Andrew R. Brulle, chair of the Department of Education, Wheaton College, Wheaton, Illinois, writes about recent educational policy and accountability mandates.
“While many positive outcomes have been realized as education has become more accountable, a series of recent education policy decisions have flown directly in the face of many years of research,” contends Brulle. He highlights areas where policy and research conflict and hopes to stimulate thinking among educators.
He states that his concern about political doubletalk, the misinformation, and the focus on catch phrases designed to ensure election rather than have a positive impact on schoolchildren’s lives led him to add his opinion to the educational debate. Brulle says that Wheaton’s teacher-preparation program strives to develop teachers who make positive changes in their students, their schools, and their communities.
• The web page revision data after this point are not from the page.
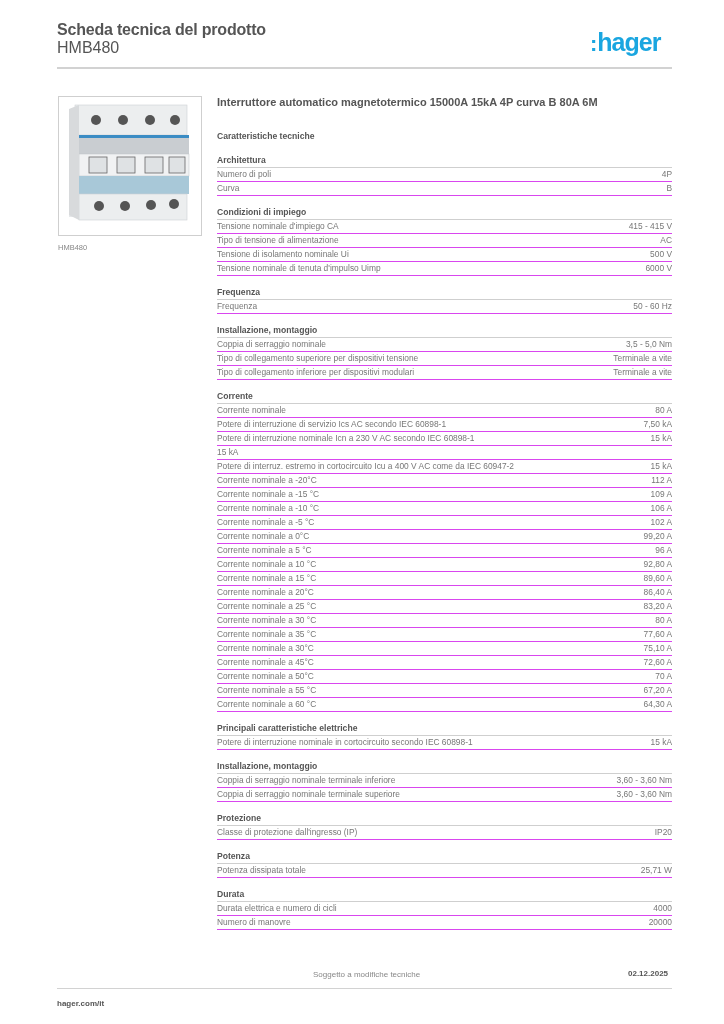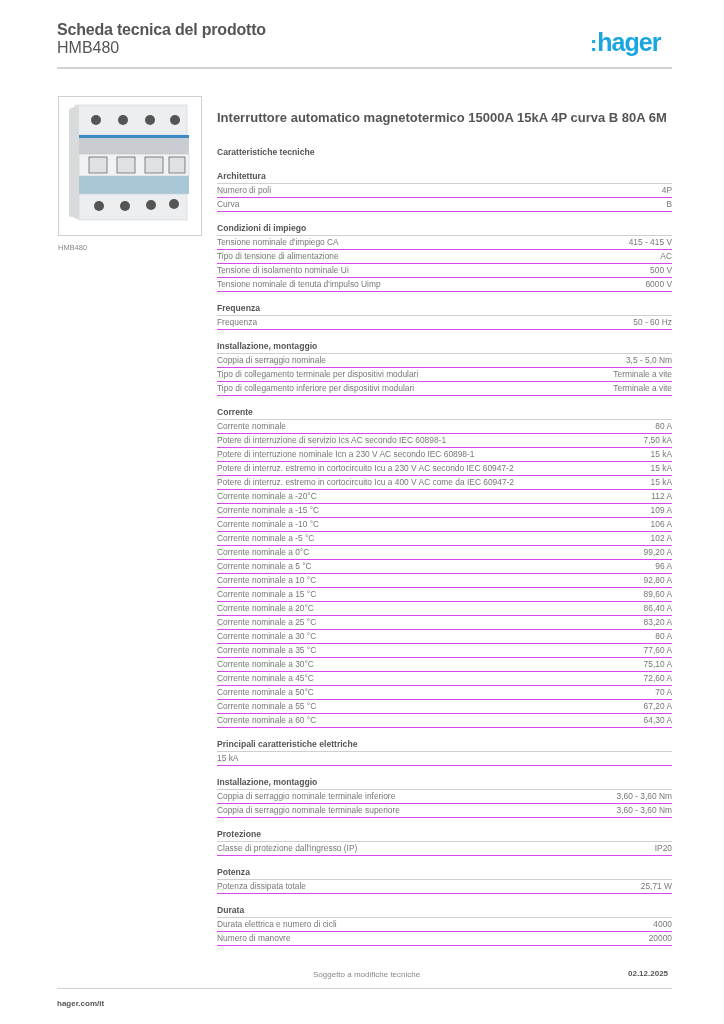"Interruttore automatico magnetotermico" .desc { font-size: 13px -> 11px; margin-top: 16px -> none }
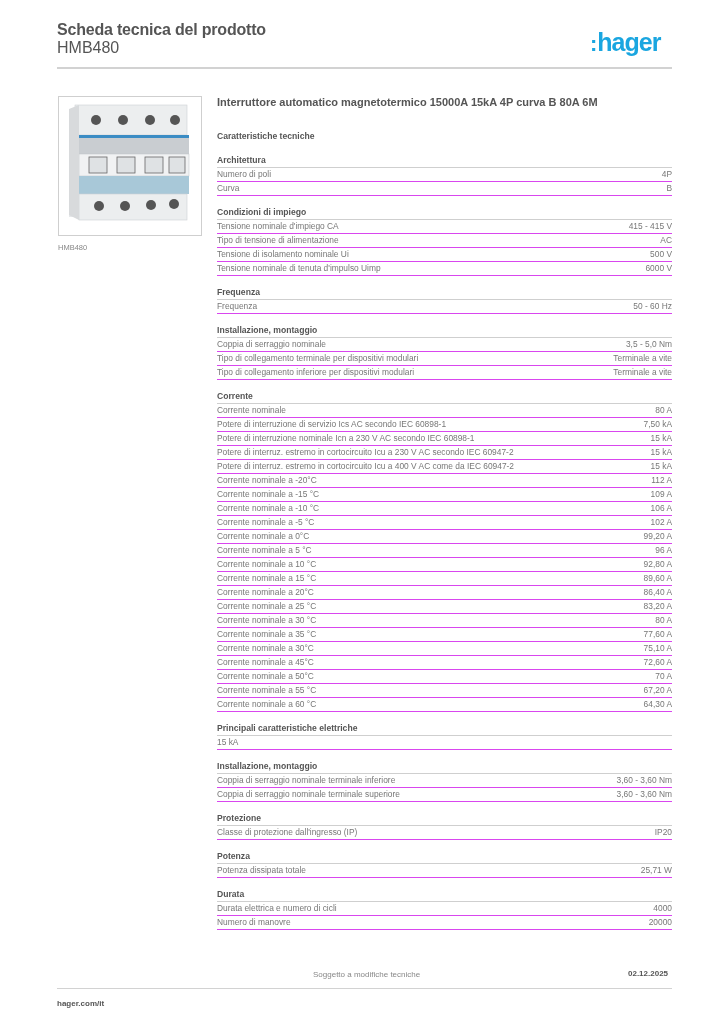"Tipo di collegamento terminale per" span.l { text: terminale per dispositivi modulari -> superiore per dispositivi tensione }
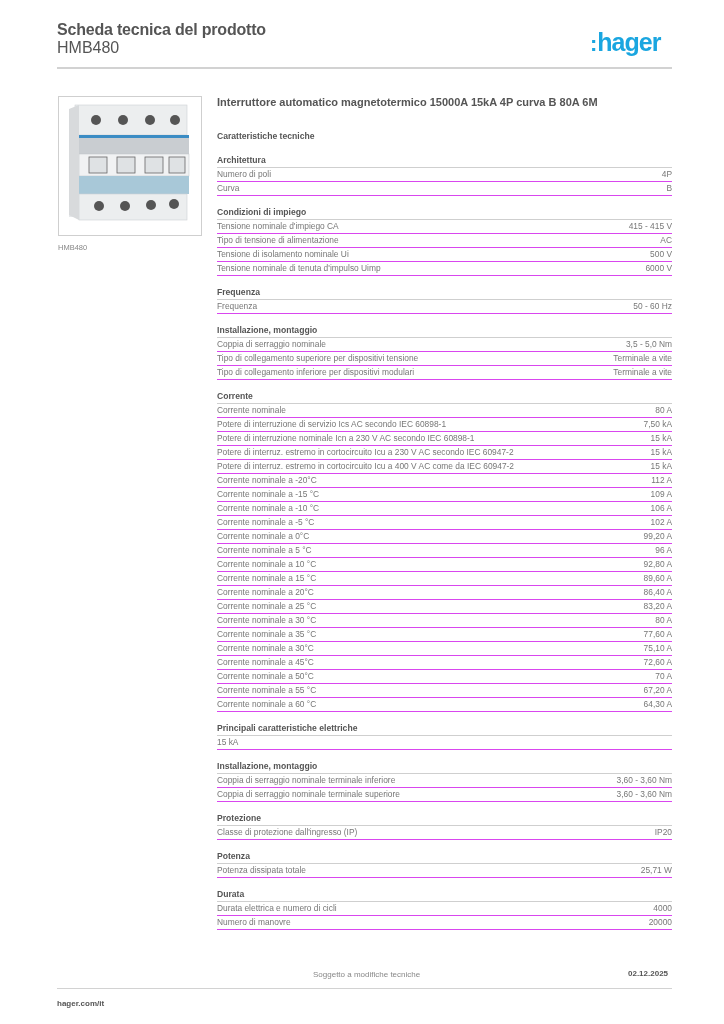"Potere di interruz. estremo in cortocircuito Icu a 230" span.l { html: <span>Potere di interruz. estremo in cortocircuito Icu a 230 V AC secondo IEC 60947-2</span> -> none }
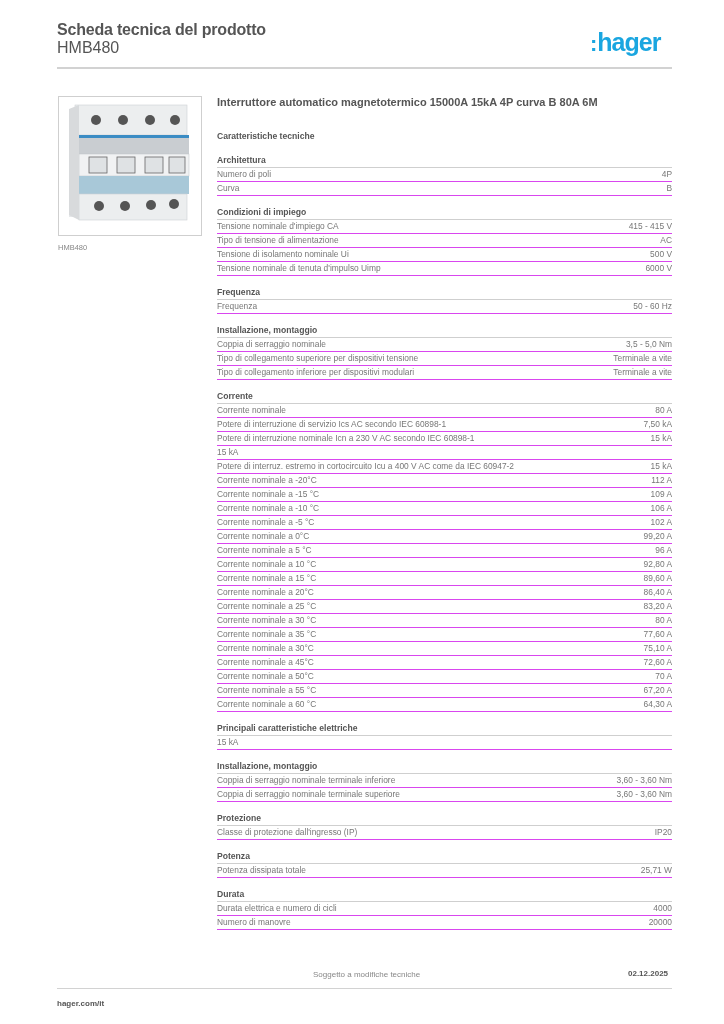"Potere di interruzione nominale in" span.l { html: none -> <span>Potere di interruzione nominale in cortocircuito secondo IEC 60898-1</span> }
The No Child Left Behind Act states that all children should be reading at a third-grade level after three years in school. This belies, Brulle contends, an understanding of a normal distribution. Large numbers of students’ test scores spread out in a bell-shaped curve around a mean such as grade level. By definition, sixty-seven percent of students naturally fall within plus or minus one standard deviation of the grade level, and 95 percent will fall within two standard deviations.
If every child could read at his “normal” grade level, it would reflect only one-half of the bell curve. This is like believing we live in Lake Wobegon, “where all children are above average.” Brulle finds it “very frustrating that such an ill-informed position can be made to sound so plausible.”
What are we testing?
Brulle cautions about the emphasis we currently place on high-stakes exams. He believes this focus on standardized tests has distorting effects on education. He asks how we’ve allowed well-meaning but misinformed policymakers to change the culture of learning in our schools.
He agrees with the title “No Child Left Behind” yet sees incongruity between this ideal and retention policies found in many school districts. No pass/no promotion may sound sensible, but, Brulle reminds us that 100 years of data demonstrates that retention has only negative effects on students–whether it is done early or later in a child’s academic career. There is no evidence that grade retention as an intervention for academic achievement improves a child’s academic achievement or success afterward.
What alternative certification
Brulle questions the validity of most alternative certification programs. Although he has seen data from a few programs that makes them appear effective, he stresses that there is more to teaching than just knowing the subject.
While good teachers know their subjects, they also understand child development, and can tailor instruction to individual needs. They use assessment results to evaluate the effects of their teaching, they manage all sorts of behavioral issues, they communicate clearly, and they have positive interactions with their students.
Brulle believes that educators must be involved in educating legislators and in providing data about the effectiveness of their school. Brulle also asserts, however, that educators can’t be afraid of rigorous evaluations or complain about their workloads. He believes students deserve the best, and he is willing to provide high-quality teacher-preparation programs to ensure high-quality education in our schools.
“What Can You Say When Research and Policy Collide?”, Phi Delta Kappan, February 2005, pp. 433-437.